Exercise data:
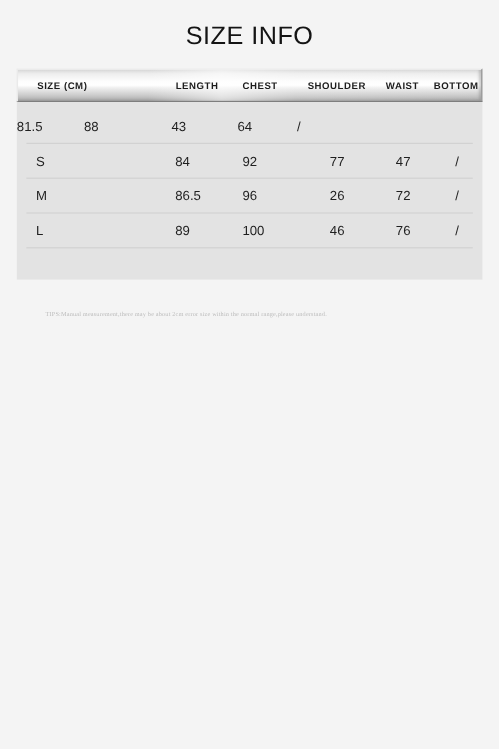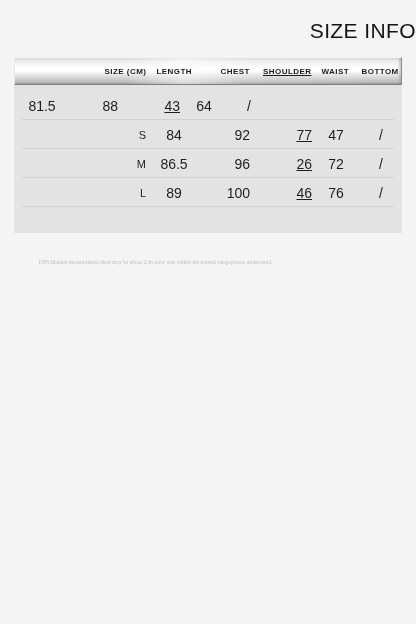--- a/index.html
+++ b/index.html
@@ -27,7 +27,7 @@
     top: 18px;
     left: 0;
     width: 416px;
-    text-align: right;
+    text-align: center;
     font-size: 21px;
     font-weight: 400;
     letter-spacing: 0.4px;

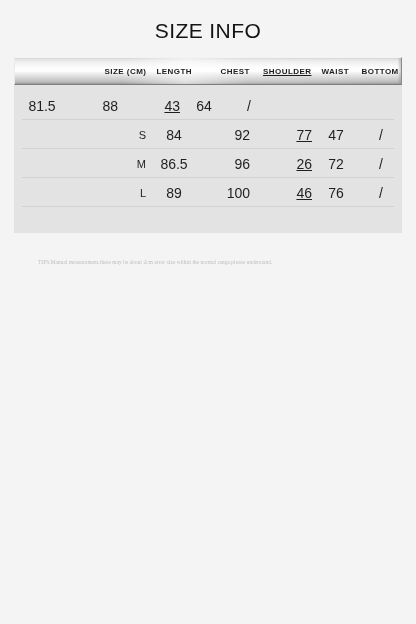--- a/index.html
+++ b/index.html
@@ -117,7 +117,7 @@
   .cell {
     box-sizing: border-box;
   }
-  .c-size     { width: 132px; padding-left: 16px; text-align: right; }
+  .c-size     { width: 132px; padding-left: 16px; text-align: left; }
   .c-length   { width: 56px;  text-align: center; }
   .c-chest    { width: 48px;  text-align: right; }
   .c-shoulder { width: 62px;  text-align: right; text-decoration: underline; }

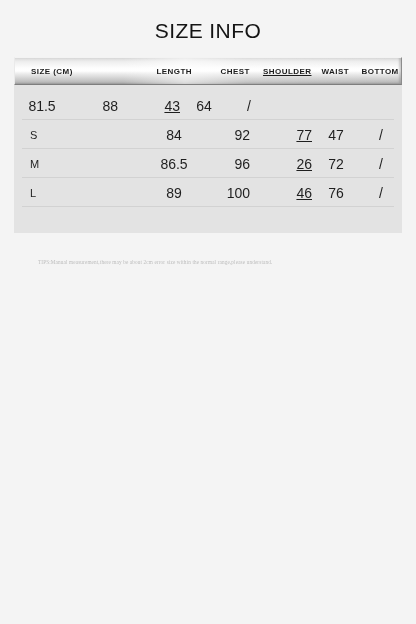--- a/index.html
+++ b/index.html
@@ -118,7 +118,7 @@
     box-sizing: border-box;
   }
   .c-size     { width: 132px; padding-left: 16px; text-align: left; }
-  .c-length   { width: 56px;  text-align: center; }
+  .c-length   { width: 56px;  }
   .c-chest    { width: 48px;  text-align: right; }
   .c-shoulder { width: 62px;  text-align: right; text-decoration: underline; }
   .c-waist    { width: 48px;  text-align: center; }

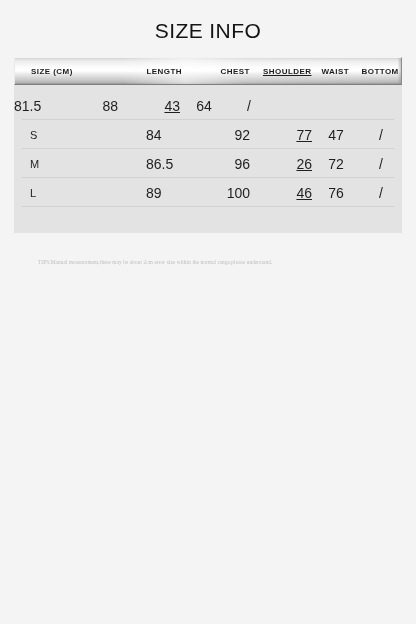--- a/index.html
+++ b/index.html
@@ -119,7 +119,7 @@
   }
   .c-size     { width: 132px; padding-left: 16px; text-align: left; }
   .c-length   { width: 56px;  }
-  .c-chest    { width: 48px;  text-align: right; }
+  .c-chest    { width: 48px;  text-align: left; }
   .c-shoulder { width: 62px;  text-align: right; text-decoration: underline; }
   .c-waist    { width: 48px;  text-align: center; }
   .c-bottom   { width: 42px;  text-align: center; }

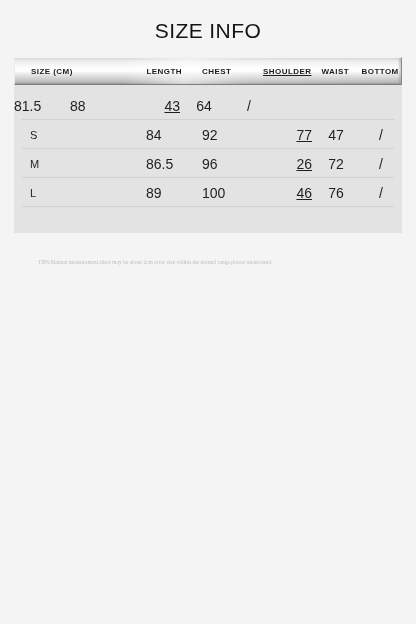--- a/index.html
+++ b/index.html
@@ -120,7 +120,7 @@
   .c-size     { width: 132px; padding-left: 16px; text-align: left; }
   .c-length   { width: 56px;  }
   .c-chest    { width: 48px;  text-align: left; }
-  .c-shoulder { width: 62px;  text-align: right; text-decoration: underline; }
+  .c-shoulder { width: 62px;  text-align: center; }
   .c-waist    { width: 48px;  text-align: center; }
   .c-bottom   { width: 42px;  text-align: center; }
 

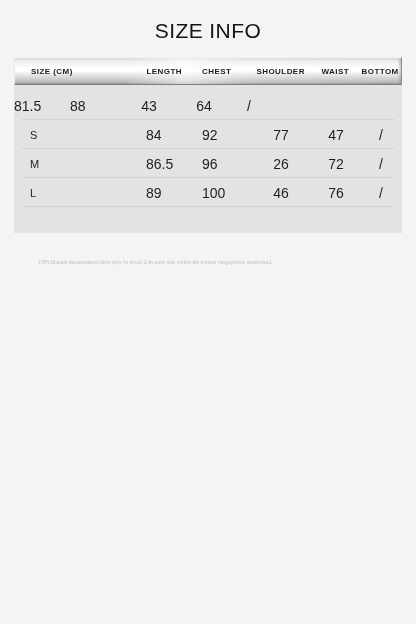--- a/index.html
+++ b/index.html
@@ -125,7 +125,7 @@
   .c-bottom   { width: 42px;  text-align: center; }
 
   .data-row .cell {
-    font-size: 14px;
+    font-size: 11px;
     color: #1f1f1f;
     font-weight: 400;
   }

--

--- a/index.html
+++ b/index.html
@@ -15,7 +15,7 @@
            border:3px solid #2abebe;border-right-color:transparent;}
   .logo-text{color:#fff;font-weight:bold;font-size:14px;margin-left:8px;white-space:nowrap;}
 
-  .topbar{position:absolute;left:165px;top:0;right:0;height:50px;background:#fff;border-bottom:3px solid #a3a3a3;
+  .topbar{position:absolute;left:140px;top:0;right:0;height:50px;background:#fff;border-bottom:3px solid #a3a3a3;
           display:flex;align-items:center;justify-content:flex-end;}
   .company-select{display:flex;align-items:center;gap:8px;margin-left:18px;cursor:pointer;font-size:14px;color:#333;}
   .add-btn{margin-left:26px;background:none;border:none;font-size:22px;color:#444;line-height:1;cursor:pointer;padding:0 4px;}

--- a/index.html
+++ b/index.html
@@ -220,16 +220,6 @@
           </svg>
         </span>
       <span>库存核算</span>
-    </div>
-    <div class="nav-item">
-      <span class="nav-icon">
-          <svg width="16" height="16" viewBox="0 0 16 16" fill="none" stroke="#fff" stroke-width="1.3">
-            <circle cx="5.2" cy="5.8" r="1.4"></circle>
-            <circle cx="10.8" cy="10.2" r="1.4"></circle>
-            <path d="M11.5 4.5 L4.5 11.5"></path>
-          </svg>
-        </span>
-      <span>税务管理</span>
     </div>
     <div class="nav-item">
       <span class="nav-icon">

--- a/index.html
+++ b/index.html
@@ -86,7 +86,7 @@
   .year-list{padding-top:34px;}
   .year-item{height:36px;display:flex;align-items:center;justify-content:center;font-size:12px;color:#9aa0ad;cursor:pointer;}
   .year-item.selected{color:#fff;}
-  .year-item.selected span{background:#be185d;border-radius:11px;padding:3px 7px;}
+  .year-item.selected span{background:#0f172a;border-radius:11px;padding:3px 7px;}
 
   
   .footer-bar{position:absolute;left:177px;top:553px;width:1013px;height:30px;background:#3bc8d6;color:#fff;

Task brief: Among the lines above, return those that contain the string "year".

Written response:
   .year-list{padding-top:34px;}
   .year-item{height:36px;display:flex;align-items:center;justify-content:center;font-size:12px;color:#9aa0ad;cursor:pointer;}
   .year-item.selected{color:#fff;}
-  .year-item.selected span{background:#be185d;border-radius:11px;padding:3px 7px;}
+  .year-item.selected span{background:#0f172a;border-radius:11px;padding:3px 7px;}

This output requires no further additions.